Content starts

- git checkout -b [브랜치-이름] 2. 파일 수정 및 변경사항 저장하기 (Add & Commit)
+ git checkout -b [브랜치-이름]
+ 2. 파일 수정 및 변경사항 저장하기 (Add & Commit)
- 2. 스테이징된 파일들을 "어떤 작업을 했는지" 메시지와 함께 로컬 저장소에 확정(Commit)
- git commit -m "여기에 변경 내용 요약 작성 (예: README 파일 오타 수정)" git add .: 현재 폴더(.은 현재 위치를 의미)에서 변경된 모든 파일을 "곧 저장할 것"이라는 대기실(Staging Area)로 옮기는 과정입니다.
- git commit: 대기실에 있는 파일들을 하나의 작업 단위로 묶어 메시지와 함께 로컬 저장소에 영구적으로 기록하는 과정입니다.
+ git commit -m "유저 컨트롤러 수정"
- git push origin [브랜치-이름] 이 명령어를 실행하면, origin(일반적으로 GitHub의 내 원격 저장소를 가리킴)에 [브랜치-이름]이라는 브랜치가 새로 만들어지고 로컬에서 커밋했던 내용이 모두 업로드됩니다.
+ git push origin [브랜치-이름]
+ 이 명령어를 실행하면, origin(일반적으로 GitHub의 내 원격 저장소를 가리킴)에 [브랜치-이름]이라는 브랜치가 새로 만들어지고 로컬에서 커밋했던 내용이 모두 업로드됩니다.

Content ends
Content starts

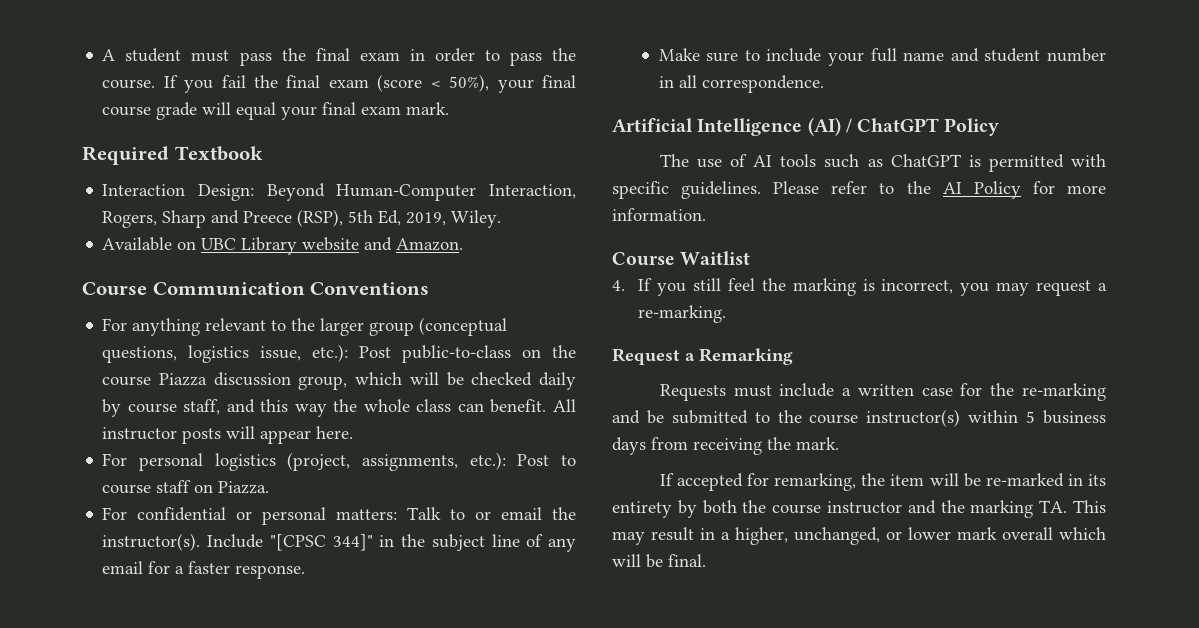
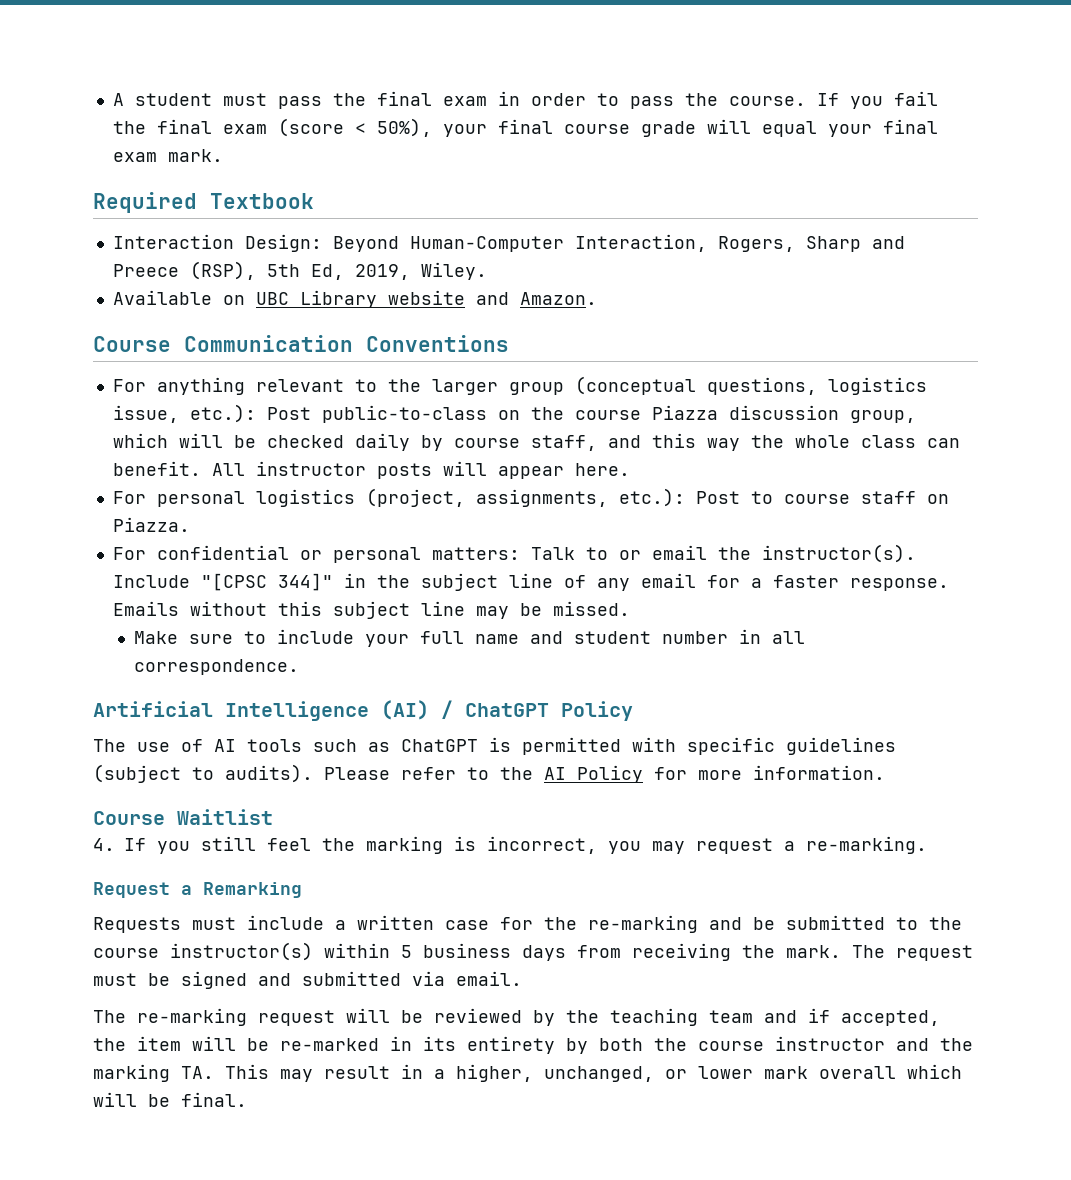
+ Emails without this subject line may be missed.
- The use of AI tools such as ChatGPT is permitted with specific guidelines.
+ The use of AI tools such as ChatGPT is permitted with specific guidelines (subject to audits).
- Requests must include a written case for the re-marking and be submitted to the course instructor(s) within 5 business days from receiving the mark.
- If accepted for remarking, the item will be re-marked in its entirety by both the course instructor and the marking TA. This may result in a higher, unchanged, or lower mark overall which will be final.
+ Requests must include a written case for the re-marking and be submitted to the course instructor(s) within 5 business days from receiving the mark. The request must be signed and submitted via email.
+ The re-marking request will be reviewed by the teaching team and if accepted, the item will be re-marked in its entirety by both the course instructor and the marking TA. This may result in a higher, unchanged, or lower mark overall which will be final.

Content ends
Content starts

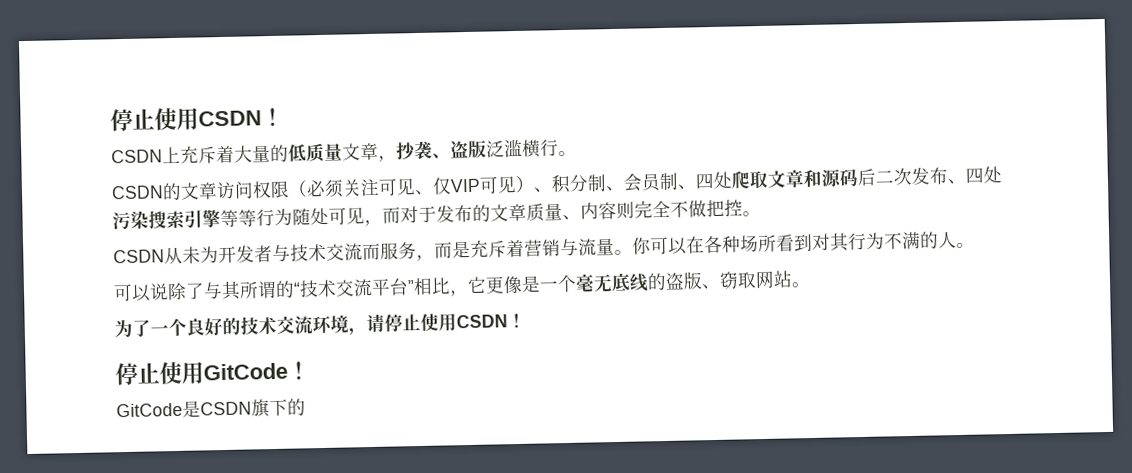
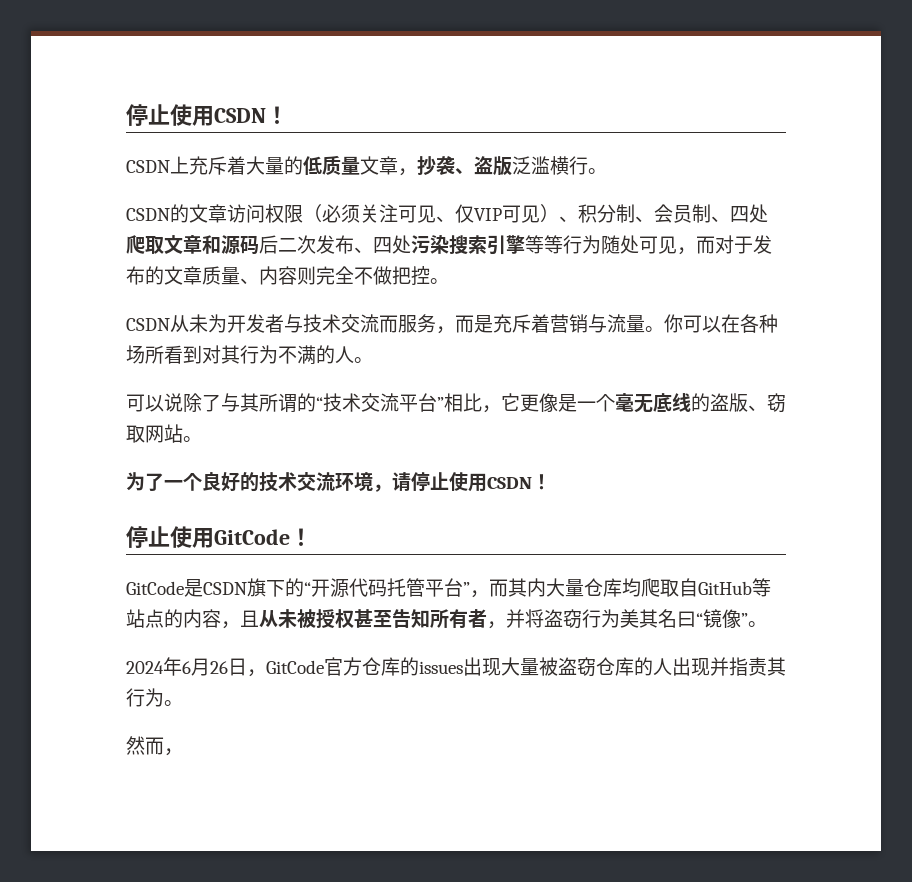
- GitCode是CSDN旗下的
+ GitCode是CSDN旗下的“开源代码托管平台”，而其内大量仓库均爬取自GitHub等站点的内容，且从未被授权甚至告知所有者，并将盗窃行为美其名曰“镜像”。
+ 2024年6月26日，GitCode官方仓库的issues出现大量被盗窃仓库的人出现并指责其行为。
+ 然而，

Content ends

ACTIVITY
Extract from the records above the lines from the one containing "- The use of" to the one containing "The re-marking request", both lines included, exactly as they appear and with nothing else.

TASK ANSWER
- The use of AI tools such as ChatGPT is permitted with specific guidelines.
+ The use of AI tools such as ChatGPT is permitted with specific guidelines (subject to audits).
- Requests must include a written case for the re-marking and be submitted to the course instructor(s) within 5 business days from receiving the mark.
- If accepted for remarking, the item will be re-marked in its entirety by both the course instructor and the marking TA. This may result in a higher, unchanged, or lower mark overall which will be final.
+ Requests must include a written case for the re-marking and be submitted to the course instructor(s) within 5 business days from receiving the mark. The request must be signed and submitted via email.
+ The re-marking request will be reviewed by the teaching team and if accepted, the item will be re-marked in its entirety by both the course instructor and the marking TA. This may result in a higher, unchanged, or lower mark overall which will be final.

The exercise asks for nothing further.